I knew from others' experiences it could be years before we saw results. We might not even see results at all. We might end up needing to choose corrective surgery.
Imagine my surprise when, after only 4 months, his correction was sufficient to move on to a removable brace!
Now I can hug his squishy sweetness all the time! One day into his 2nd cast, he took his first steps! He started trying to talk. He started laughing- without coughing at the end of it. He jumps and plays and scoots toy cars along.

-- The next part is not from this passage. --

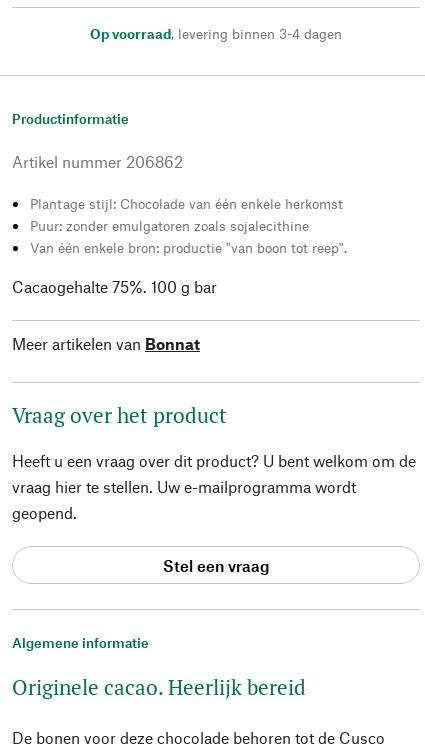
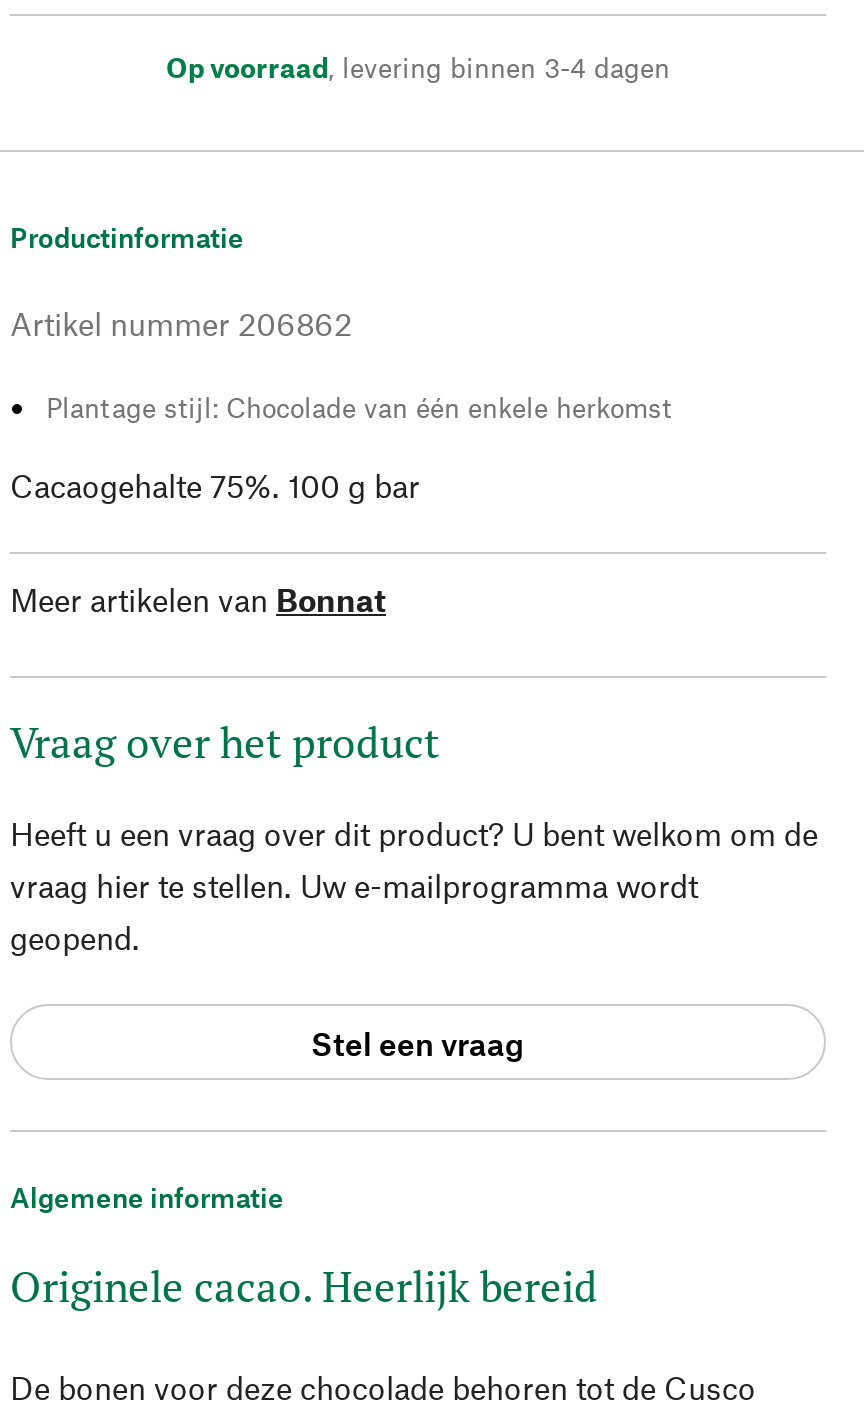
- Puur: zonder emulgatoren zoals sojalecithine
- Van één enkele bron: productie "van boon tot reep".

However, back to the bath at hand...
When I first got the diagnosis, I contacted the local Early Childhood Intervention people. I didn't think there'd be issues with my little mister, but I wanted to advocate as early as I could. After several assessments- we were assigned an Occupational Therapist, a Developmental Therapist, and a Physical Therapist. Doc was about 5 months behind developmentally. It was discovered during this time that Doc has his sensory issues- bathing was a BIG fight. He wouldn't even touch water (or anything non-fluffy) with his hands. Baths were few and far between- typically we'd end up sponge bathing him with a damp cloth while he screamed in panic.
The OT has been working to get him used to water and past his sensory issue with it since May. And, I admit, she's made progress. Little did I realize how much progress was made.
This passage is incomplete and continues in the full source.